If only Netanyahu governed Israel as effectively as he speaks about it
The prime minister delivered a masterful address to a largely enthralled Congress, hailing our nation and scorning its critics. But his public diplomacy skills were never in doubt

David Horovitz is the founding editor of The Times of Israel. He is the author of "Still Life with Bombers" (2004) and "A Little Too Close to God" (2000), and co-author of "Shalom Friend: The Life and Legacy of Yitzhak Rabin" (1996). He previously edited The Jerusalem Post (2004-2011) and The Jerusalem Report (1998-2004).

Prime Minister Benjamin Netanyahu’s speech to Congress was a tour de force of public diplomacy.
It was painstakingly constructed, and delivered with verve and charisma.
He grabbed his audience from the very start, when describing the current “crossroads of history” which sees Iran’s axis of evil confronting America, Israel and their Arab allies. And he cemented his hold over much of that audience by promising that, together, America and Israel would prevail: “When we stand together something very simple happens: We win, they lose. And my friends,” he pledged, “we will win.”
He went on to describe the horrors of October 7, and the monstrous crimes committed by Hamas. He pointed out rescued hostage Noa Argamani, next to his wife Sara in the audience, and then turned the spotlight on several heroic soldiers who fought Hamas that day and since.

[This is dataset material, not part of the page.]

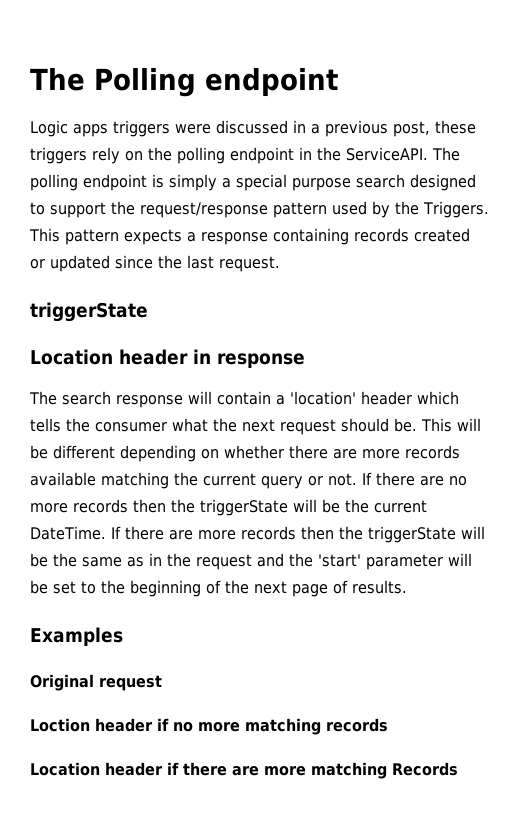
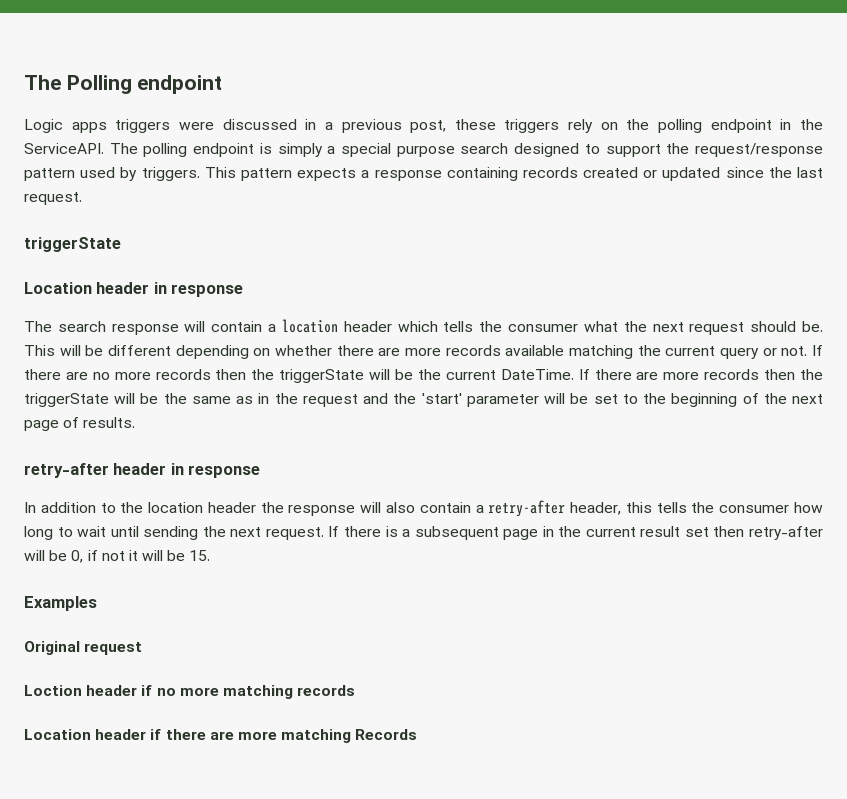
[395,201,489,218] the Triggers. -> [141,167,200,181] triggers.
[290,391,356,405] 'location' -> [281,319,338,333] location
(407, 587) none -> [24,463,261,478] [24,500,824,517] [24,526,823,540] [24,550,211,563] // retry-after header in response // In addition to the location header the response will also contain a retry-after header, this tells the consumer how long to wait until sending the next request. If there is a subsequent page in the current result set then retry-after will be 0, if not it will be 15.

He denounced and derided anti-Israeli protesters, including those demonstrating outside as he spoke, and noted US intel indicating some of them are being funded by Iran. He compared “Gays for Gaza” to “Chickens for KFC” who wouldn’t last a moment under Hamas rule, and scorned “river to the sea” advocates who know neither geography nor history. He warned against spiraling antisemitism, in the US and beyond, and lamented that even the presidents of America’s most elite universities, including his own alma mater MIT, had failed to speak out definitively against calls for genocide against Jews.
He countered claims of Israeli responsibility for hunger in Gaza, blaming Hamas for stealing Israeli-supplied food. He defended Israel’s war record in Gaza against criticism of civilian losses — criticism that has flowed for months from the Biden administration.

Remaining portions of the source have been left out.